[Start of Attachment]

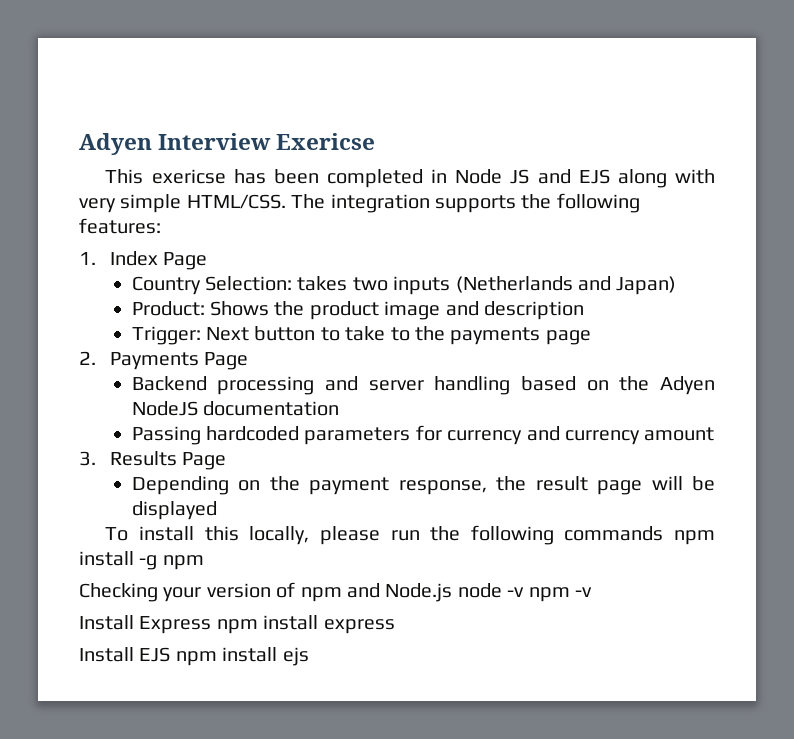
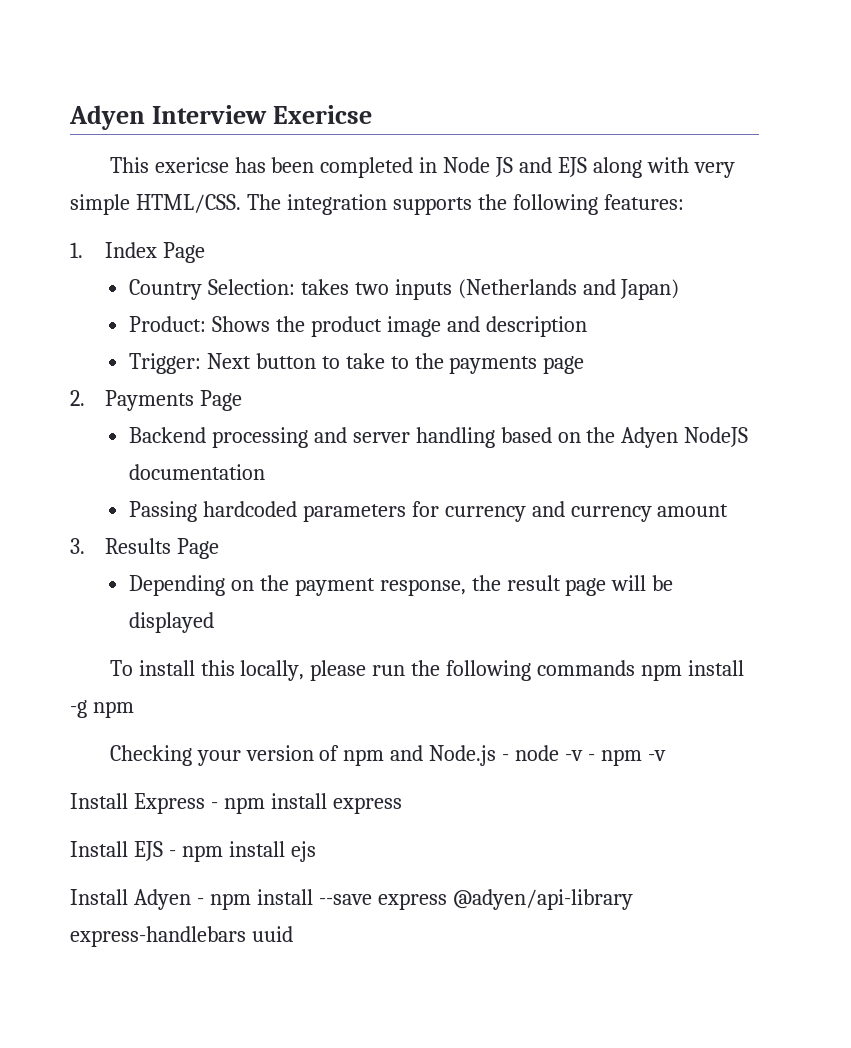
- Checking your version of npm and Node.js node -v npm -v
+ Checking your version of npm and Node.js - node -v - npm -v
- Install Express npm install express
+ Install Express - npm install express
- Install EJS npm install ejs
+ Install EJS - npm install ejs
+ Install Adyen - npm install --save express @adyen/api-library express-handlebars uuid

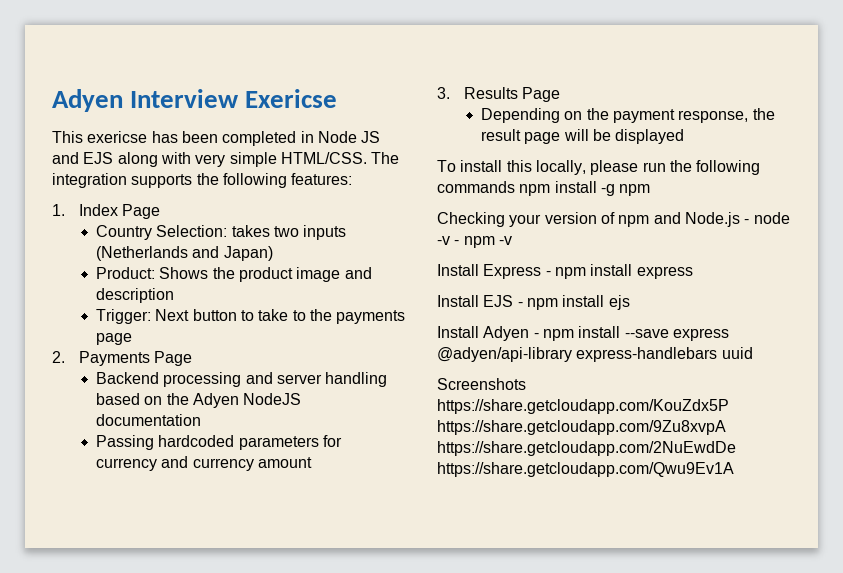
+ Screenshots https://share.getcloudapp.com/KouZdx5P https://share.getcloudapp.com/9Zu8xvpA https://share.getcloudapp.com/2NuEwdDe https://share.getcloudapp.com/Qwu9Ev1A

[End of Attachment]
[Start of Attachment]

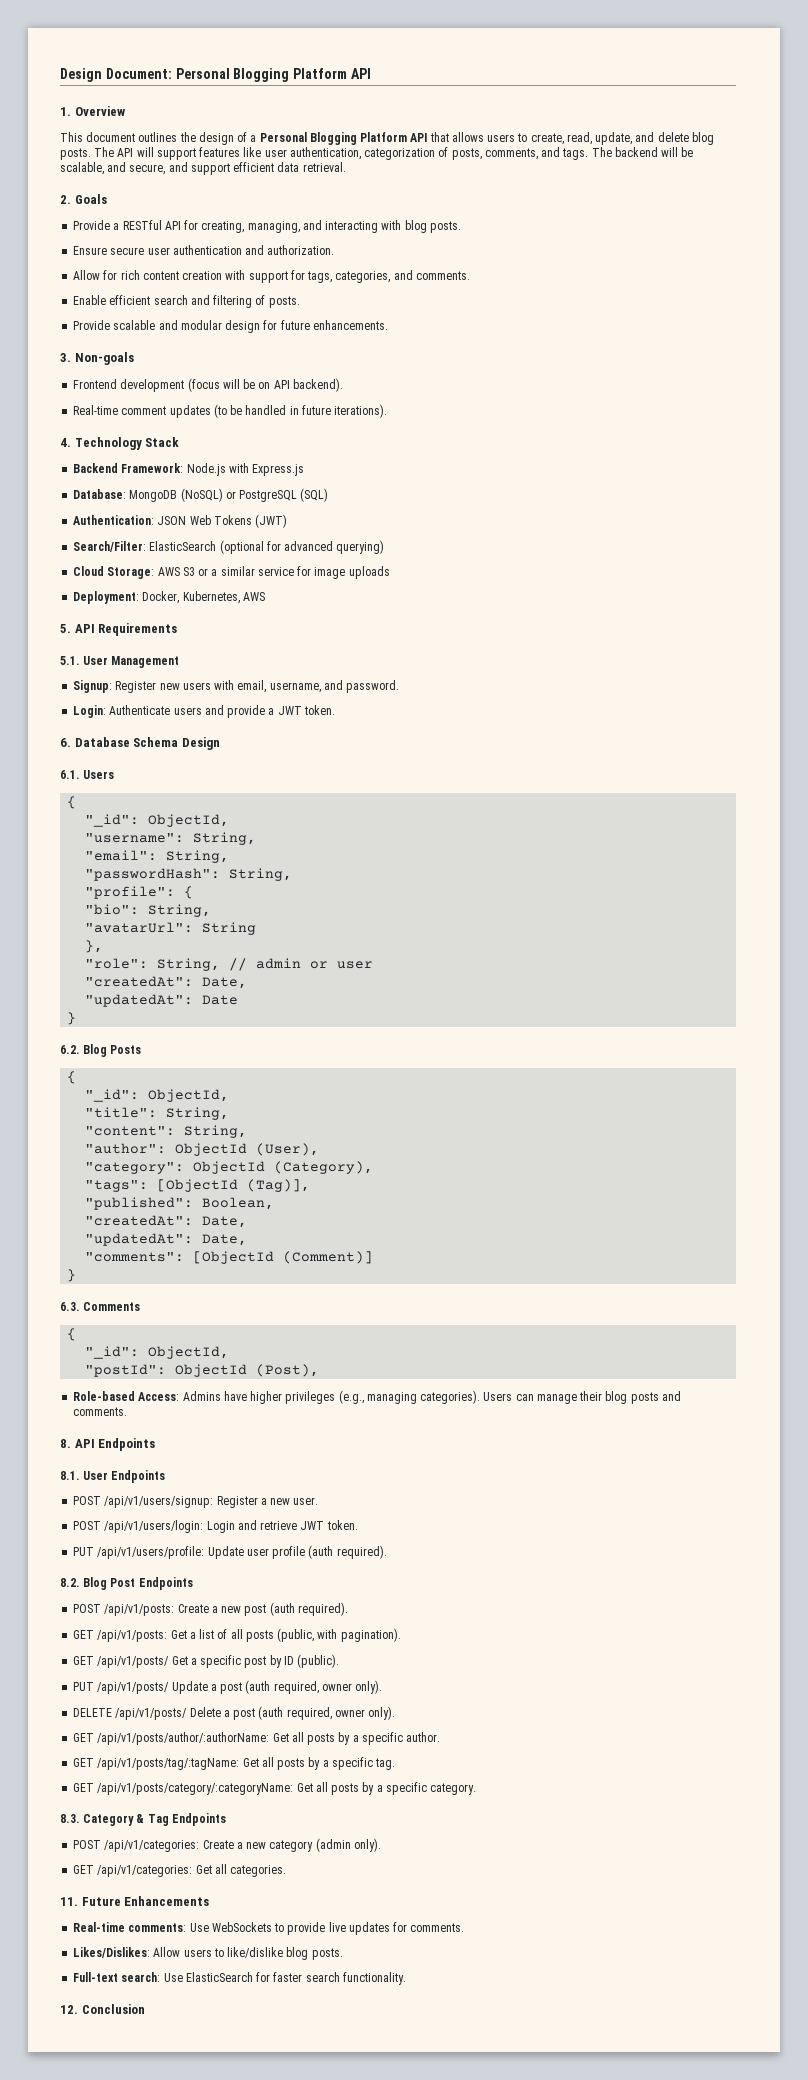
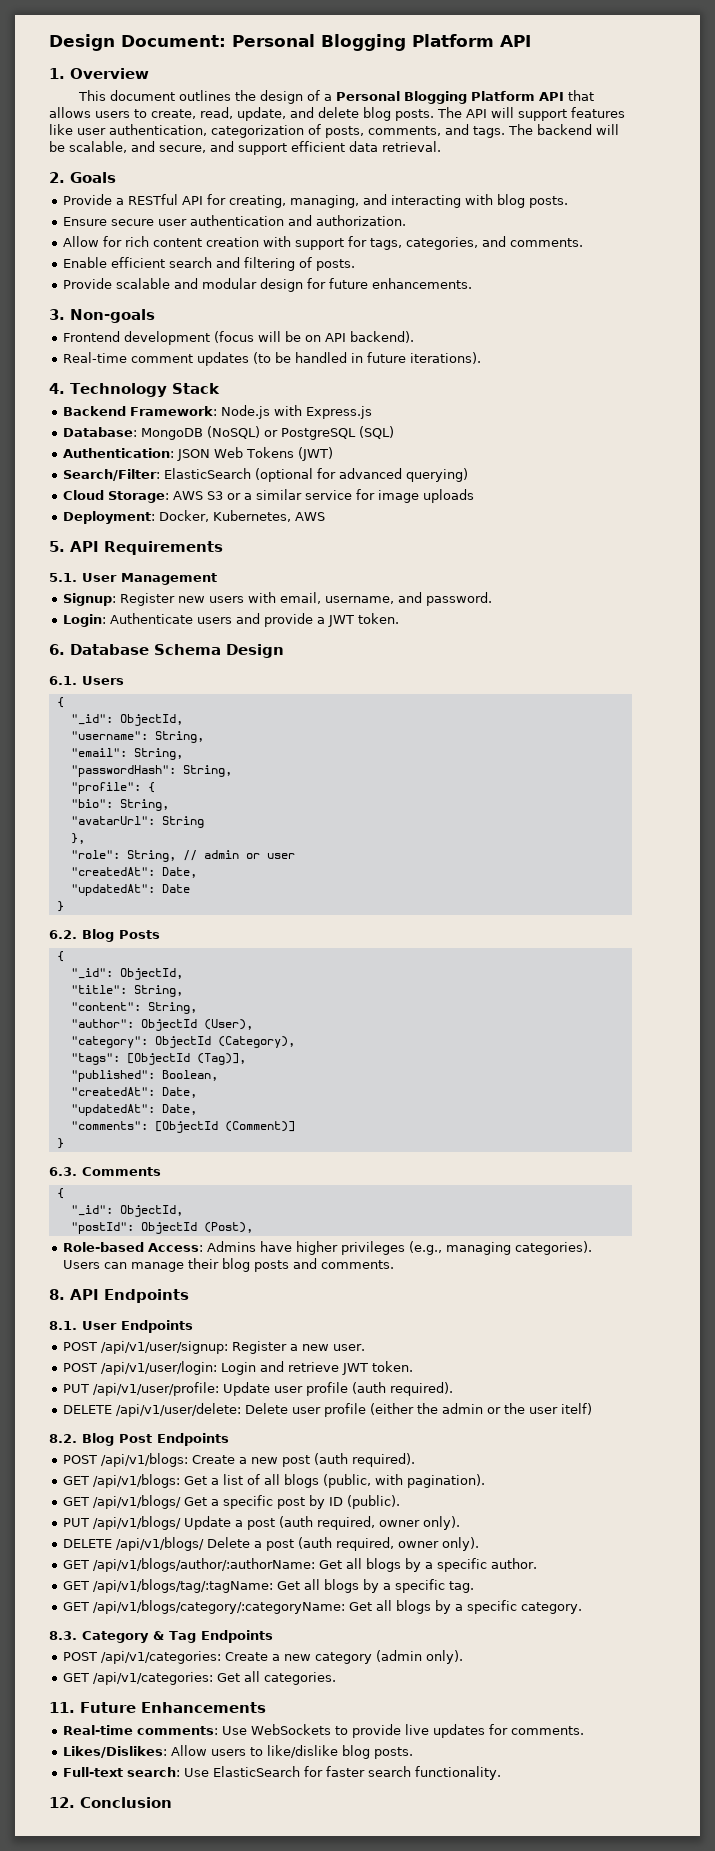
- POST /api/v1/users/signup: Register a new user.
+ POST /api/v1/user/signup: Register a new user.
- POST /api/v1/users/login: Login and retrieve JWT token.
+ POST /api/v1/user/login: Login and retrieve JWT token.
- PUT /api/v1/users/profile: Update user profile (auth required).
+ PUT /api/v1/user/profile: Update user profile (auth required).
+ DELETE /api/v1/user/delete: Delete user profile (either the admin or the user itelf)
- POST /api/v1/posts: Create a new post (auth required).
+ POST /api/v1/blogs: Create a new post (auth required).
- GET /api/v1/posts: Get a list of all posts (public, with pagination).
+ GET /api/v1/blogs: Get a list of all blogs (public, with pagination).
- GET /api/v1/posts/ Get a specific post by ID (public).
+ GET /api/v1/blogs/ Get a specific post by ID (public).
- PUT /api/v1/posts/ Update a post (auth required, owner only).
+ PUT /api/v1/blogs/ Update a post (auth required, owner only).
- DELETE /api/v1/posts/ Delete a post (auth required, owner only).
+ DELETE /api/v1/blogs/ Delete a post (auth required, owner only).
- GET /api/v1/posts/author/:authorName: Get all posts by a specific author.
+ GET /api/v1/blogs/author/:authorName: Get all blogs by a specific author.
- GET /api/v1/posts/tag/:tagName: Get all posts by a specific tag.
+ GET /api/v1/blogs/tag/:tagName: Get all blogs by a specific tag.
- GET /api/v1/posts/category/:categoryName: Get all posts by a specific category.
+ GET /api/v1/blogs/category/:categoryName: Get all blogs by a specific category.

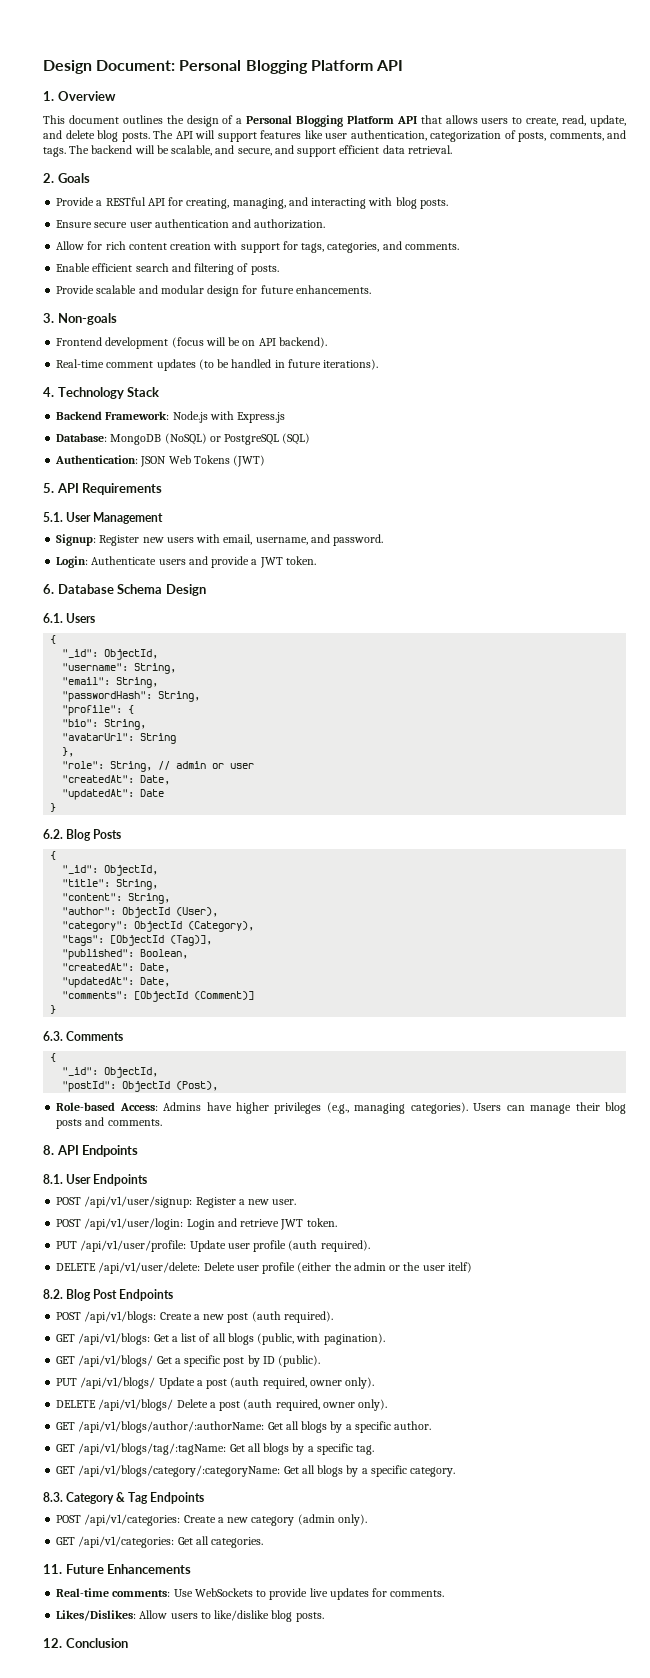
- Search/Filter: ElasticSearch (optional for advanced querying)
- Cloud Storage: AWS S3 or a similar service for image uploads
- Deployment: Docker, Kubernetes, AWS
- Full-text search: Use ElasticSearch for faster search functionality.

[End of Attachment]
[Start of Attachment]

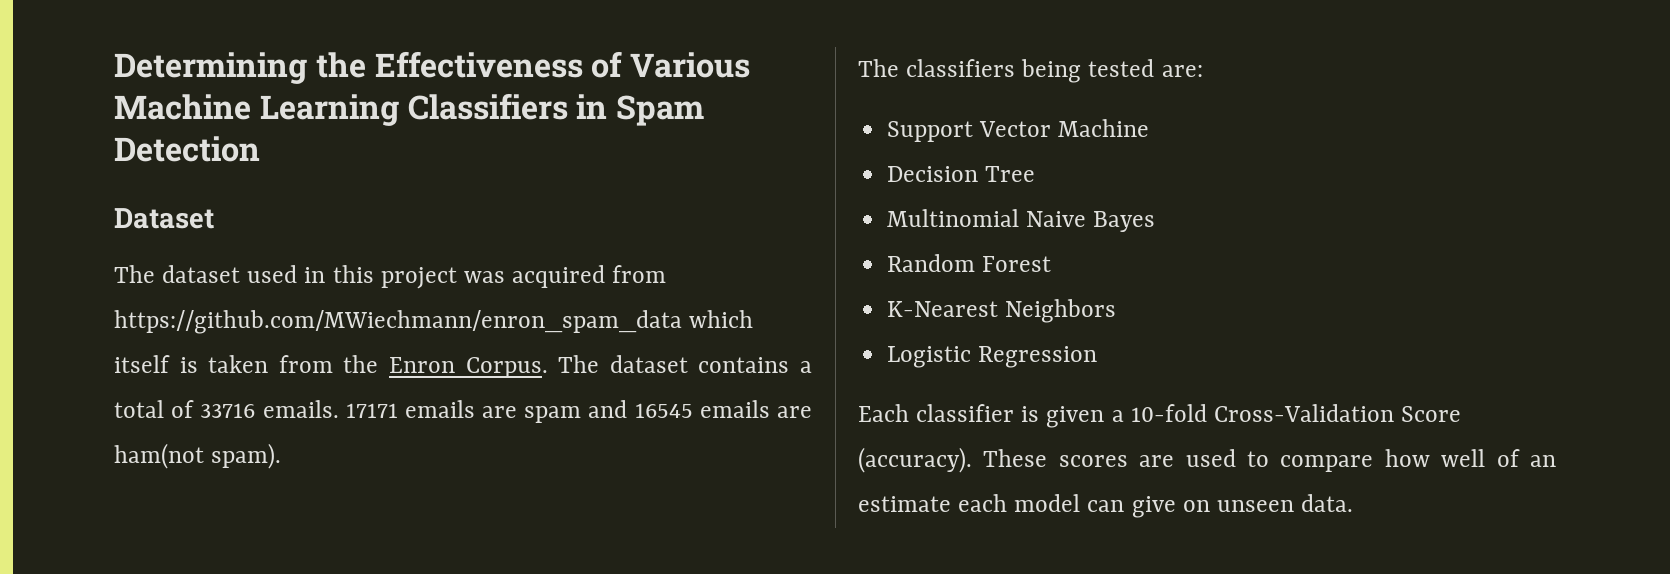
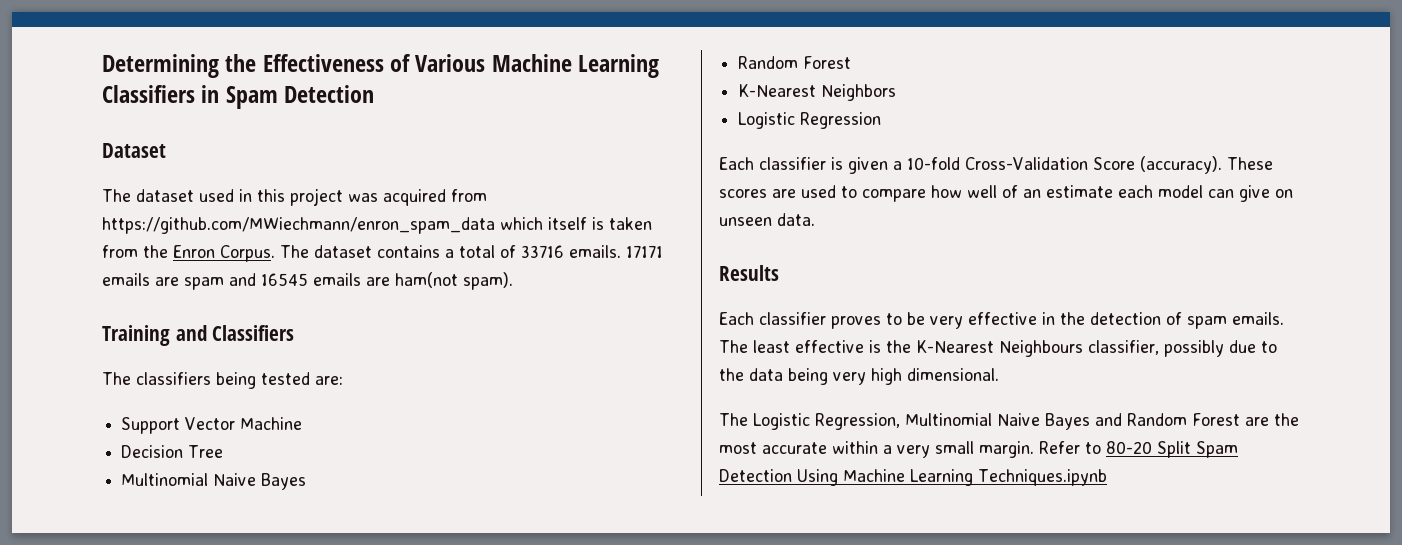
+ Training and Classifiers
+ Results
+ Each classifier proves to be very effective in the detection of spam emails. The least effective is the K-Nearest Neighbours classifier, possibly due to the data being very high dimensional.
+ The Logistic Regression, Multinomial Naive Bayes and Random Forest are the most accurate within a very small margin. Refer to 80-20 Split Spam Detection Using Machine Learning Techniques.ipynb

[End of Attachment]

■ **Task description**
Exactly how many lines in the records above hold the string "version"? Reply with that number only.

■ **Exercise response**
2